Ben Kovitz
Ben Kovitz

Reputation: 5020

Extending from trait where each instance's singleton type is type parameter

Suppose I want every instance of an Item to be a SourceOf that Item, and every SourceOf a subtype of Item to be a SourceOf all instances of that subtype. This seems like a natural way to do it:

object Demo {
  trait Item extends SourceOf[this.type]

  trait SourceOf[+A <: Item]
}

Obviously this won't work, since this refers to the Demo object, not to each Item instance. (I've tested it.)

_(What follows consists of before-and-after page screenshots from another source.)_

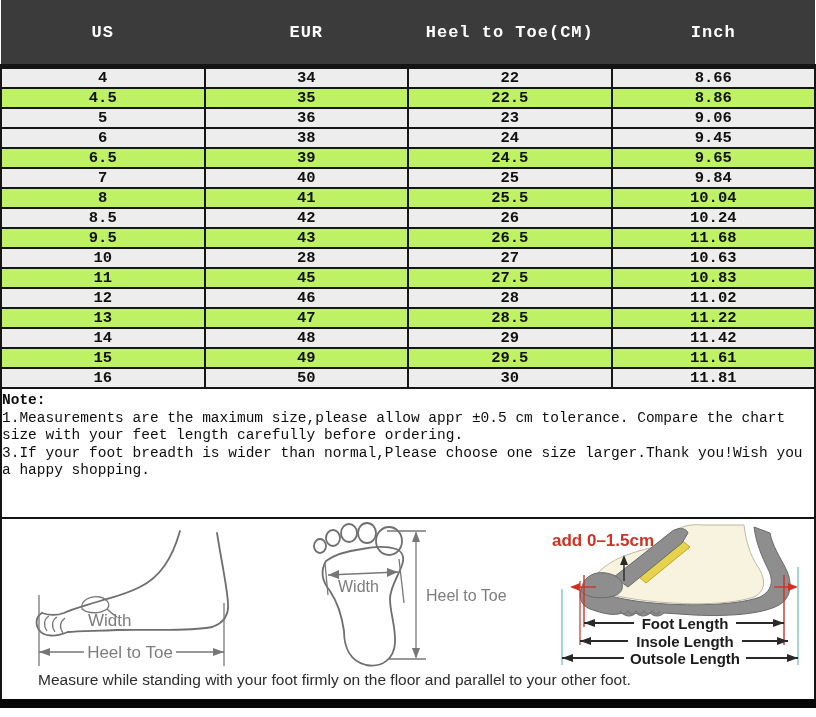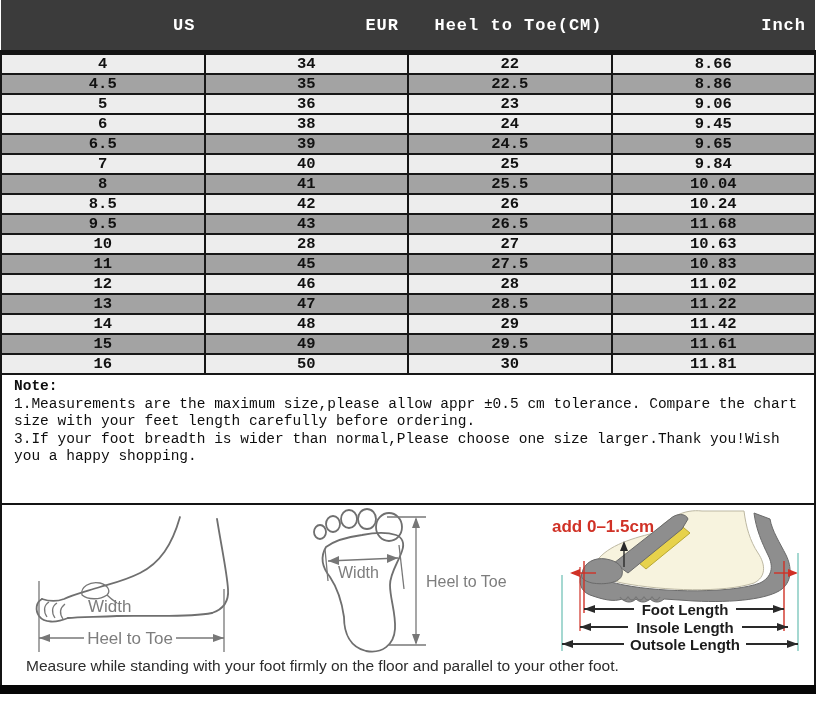--- a/index.html
+++ b/index.html
@@ -4,43 +4,43 @@
 <style>
   html,body{margin:0;padding:0;background:#ffffff;}
   body{width:816px;height:717px;overflow:hidden;font-family:"Liberation Sans",sans-serif;}
   .page{width:816px;height:717px;position:relative;background:#fff;}
 
   
   table.size-table{border-collapse:collapse;width:816px;table-layout:fixed;}
   table.size-table th{
     background:#3b3b3b;color:#ffffff;height:32px;
     font:bold 17px "Liberation Mono",monospace;letter-spacing:1px;
-    border:none;border-bottom:5px solid #141414;padding:9px;text-align:right;
+    border:none;border-bottom:5px solid #141414;padding:16px;text-align:center;
   }
   table.size-table td{
     height:17px;line-height:18px;padding:0;text-align:center;
     font:600 15.5px "Liberation Mono",monospace;color:#111;
     border:2px solid #161616;
   }
   tr.light td{background:#ededed;}
-  tr.dark td{background:#a3a3a3;}
+  tr.dark td{background:#bef264;}
 
   
   .lower{width:812px;border-left:2px solid #141414;border-right:2px solid #141414;}
   .notes{
     height:125px;border-bottom:2px solid #141414;overflow:hidden;
     font:500 14.5px "Liberation Mono",monospace;color:#0e0e0e;
-    line-height:17.6px;padding:3px 4px 0 12px;
+    line-height:17.6px;padding:3px 4px 0 0;
   }
   .notes .note-title{font-weight:600;}
   .diagrams{height:180px;position:relative;background:#fff;}
   .diag-row{display:flex;justify-content:space-between;align-items:flex-start;padding:0 2px;}
   .caption{
     font:400 15.5px "Liberation Sans",sans-serif;color:#2c2c2c;
-    padding-left:24px;margin-top:0px;
+    padding-left:36px;margin-top:0px;
   }
   .bottom-bar{width:816px;height:9px;background:#060606;}
 
   svg text{font-family:"Liberation Sans",sans-serif;}
   .diag-label{fill:#7d7d7d;font-size:17px;}
   .diag-label-sm{fill:#7d7d7d;font-size:16px;}
   .shoe-label{fill:#1c1c1c;font-size:15px;font-weight:bold;}
   .tol-label{fill:#d03126;font-size:17px;font-weight:bold;}
   .outline{stroke:#6f6f6f;stroke-width:1.8;fill:none;stroke-linecap:round;}
   .thin{stroke:#777;stroke-width:1.3;fill:none;}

How can I tell the Scala compiler that every Item is a source of itself? It should be possible to get the compiler to deduce stuff like:

Here's an example (written to ignore type erasure for brevity):

trait FarmingImplement extends Item
object TheRototiller extends FarmingImplement

def findSource(item: Item, seq: Seq[SourceOf[_]]): Option[SourceOf[item.type]] =
  seq.collectFirst {
    case src: SourceOf[item.type] => src
  }

val sources = Seq(   // example: possible sources of TheRototiller
  new SourceOf[Nothing] { override def toString = "Wrong source" },
  new SourceOf[FarmingImplement] { override def toString = "Right" },
  TheRototiller /* also right */ )

val got = findSource(TheRototiller, sources).get
println(got)  // Should print "Right", since the second source in `sources`
              // is the first match.

I want the type of got be SourceOf[TheRototiller.type], not SourceOf[Item]. But mainly I want Scala's type system to do the work of determining whether a SourceOf matches a given Item or category of Items.

Upvotes: 2

Views: 163

Answers (1)

dk14
dk14

Reputation: 22374

At least, this gonna solve your problem with passing this:

object Demo {

  trait C[+A]

  trait Item extends SourceOf {
    type T = C[this.type]
  }

  trait SourceOf {
    type T <: C[Item]
  }
}

Example (you'll have to compare Ts instead of SourceOfs here):

scala> val i = new Item{}
i: Demo.Item = $anon$1@c70cb4c

scala> implicitly[i.T =:= i.T] //compile-time type equality check
res4: =:=[i.T,i.T] = <function1>

scala> val i2 = new Item{}
i2: Demo.Item = $anon$1@1f26ac06

scala> implicitly[i.T =:= i2.T]
<console>:18: error: Cannot prove that i.T =:= i2.T.
              implicitly[i.T =:= i2.T]

If you need to check types in runtime (as you've shown in example with pattern matching) - I would recomend to use TypeTag:

import scala.reflect.runtime.universe._

object Demo {

  abstract class C[+A: TypeTag] 

  trait Item extends SourceOf {
    type T = C[this.type]
  }

  trait SourceOf {
    val tag = typeTag[this.type] //just to access
  }
}

Usage:

scala> val i = new Item{}
i: Demo.Item = $anon$1@3b2111b0

scala> val i2 = new Item{}
i2: Demo.Item = $anon$1@4e7bb48a

scala> typeTag[i.T].tpe =:= typeTag[i2.T].tpe //runtime type-equality check
res9: Boolean = false

scala> typeTag[i.T].tpe =:= typeTag[i.T].tpe
res10: Boolean = true

Finally, implementation of findSource:

import scala.reflect.runtime.universe._

object Demo {

      trait Item extends SourceOf 

      trait SourceOf {
        type I = this.type
        val tag = typeTag[I]
      }

      def findSource(item: Item, seq: Seq[SourceOf]): Option[item.I] =
        seq.find(_.tag.tpe =:= item.tag.tpe).asInstanceOf[Option[item.I]]
}

Examples:

scala> val i = new Item{}
i: Demo.Item = $anon$1@1fc2899d

scala> val i2 = new Item{}
i2: Demo.Item = $anon$1@5f308abb

scala> val ri = findSource(i, Seq(i, i2)).get
ri: i.I = $anon$1@1fc2899d

scala> implicitly[ri.I =:= i.I]
res2: =:=[ri.I,i.I] = <function1>

asInstanceOf is used (it's safe to do here) because Seq looses path-dependent type in compile-time and we used runtime-check to match types, so no way to find it for compiler. However, Shapeless2's HList + Selector based implementation might be more pure.